Sangeetha V, Agilandeeswari L
School of Computer Science Engineering & Information Systems, Vellore Institute of Technology, Vellore, 632014, India.
Sci Rep. 2025 Jul 31;15(1):27964. doi: 10.1038/s41598-025-09355-7.
Hyperspectral imaging has emerged as a powerful tool for remote sensing applications, offering rich spectral information across a broad electromagnetic spectrum. However, the high dimensionality of hyperspectral data poses significant challenges in analysis and interpretation. In this study, we propose a novel approach for hyperspectral image processing, focusing on dimensionality reduction, albedo recovery, and subsequent classification. Our method begins with a grouping strategy based on the electromagnetic spectrum that considers the images' physical properties, facilitating the segmentation of hyperspectral data into meaningful spectral bands. This grouping reduces the dimensionality of the data and preserves crucial spectral information. Subsequently, we integrate autoencoders to incorporate non-linear transformations in the feature extraction phase, thereby improving the model's capacity to learn intricate patterns within the data. A key goal of our methodology is to effectively embed spatial information into the representation. Albedo recovery is employed aimed at improving spatial resolution while retaining spectral fidelity. By leveraging the reduced-dimensional representation obtained through grouping and autoencoders, we reconstruct the hyperspectral image with enhanced spatial details, thereby facilitating more accurate interpretation and analysis. To assess the performance of the proposed approach, we perform experiments using three standard hyperspectral datasets: Indian Pines, University of Pavia, and Salinas.

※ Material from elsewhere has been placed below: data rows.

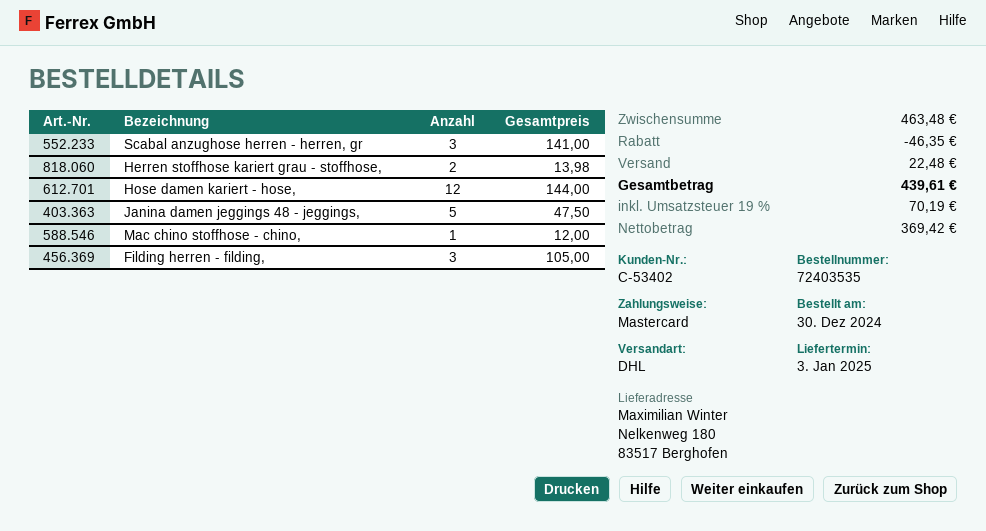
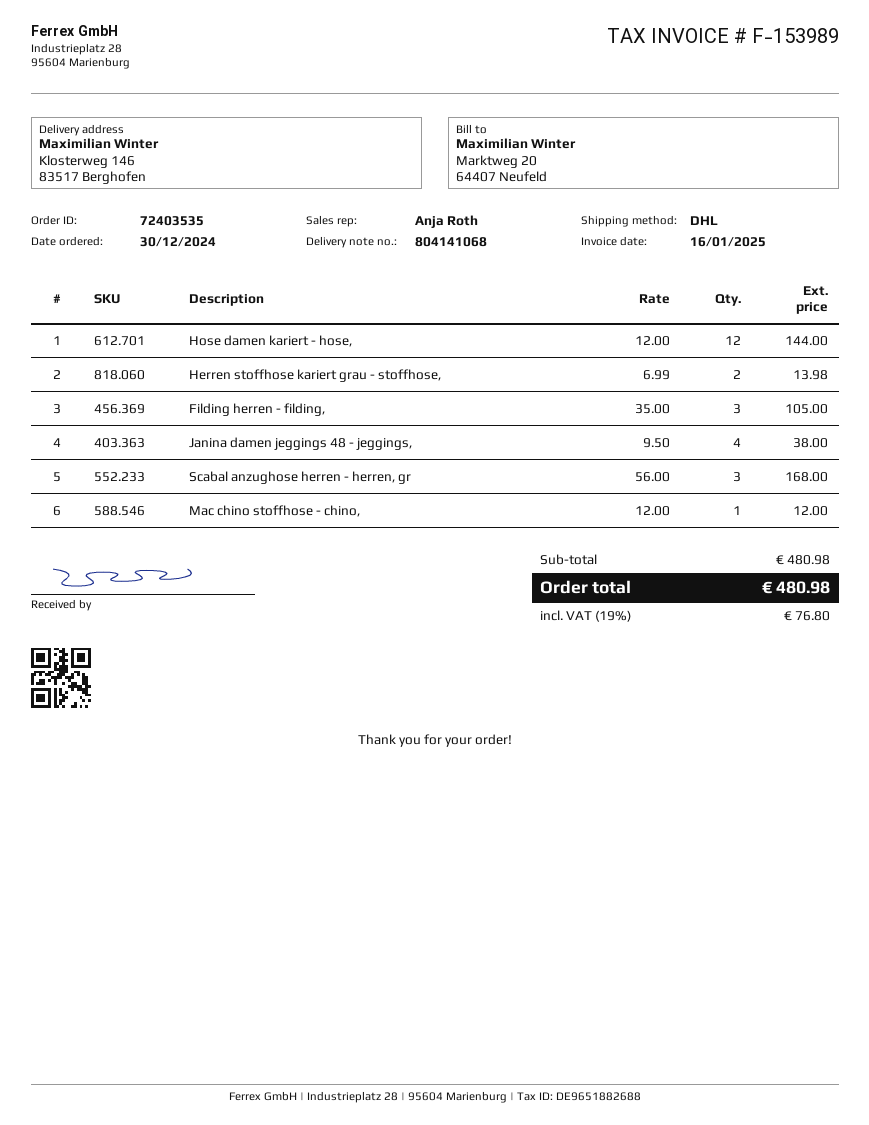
ship to: Nelkenweg 180, 83517 Berghofen -> Klosterweg 146, 83517 Berghofen
Scabal anzughose herren - herren, gr: 3 for 141.00 -> 3 for 168.00
Janina damen jeggings 48 - jeggings,: 5 for 47.50 -> 4 for 38.00
subtotal: 463.48 -> 480.98
discount: 46.35 -> none
shipping: 22.48 -> none
tax: 19% = 70.19 -> 19% = 76.80
total: 439.61 -> 480.98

高光谱成像已成为遥感应用的强大工具,可在广泛的电磁光谱范围内提供丰富的光谱信息。然而,高光谱数据的高维度在分析和解释方面带来了重大挑战。在本研究中,我们提出了一种用于高光谱图像处理的新方法,重点在于降维、反照率恢复及后续分类。我们的方法始于基于电磁光谱的分组策略,该策略考虑了图像的物理特性,有助于将高光谱数据分割成有意义的光谱带。这种分组降低了数据维度并保留了关键光谱信息。随后,我们集成自动编码器以在特征提取阶段纳入非线性变换,从而提高模型学习数据中复杂模式的能力。我们方法的一个关键目标是有效地将空间信息嵌入到表示中。采用反照率恢复旨在提高空间分辨率同时保持光谱保真度。通过利用通过分组和自动编码器获得的降维表示,我们重建具有增强空间细节的高光谱图像,从而便于更准确的解释和分析。为评估所提出方法的性能,我们使用三个标准高光谱数据集进行实验:印第安纳松树、帕维亚大学和萨利纳斯。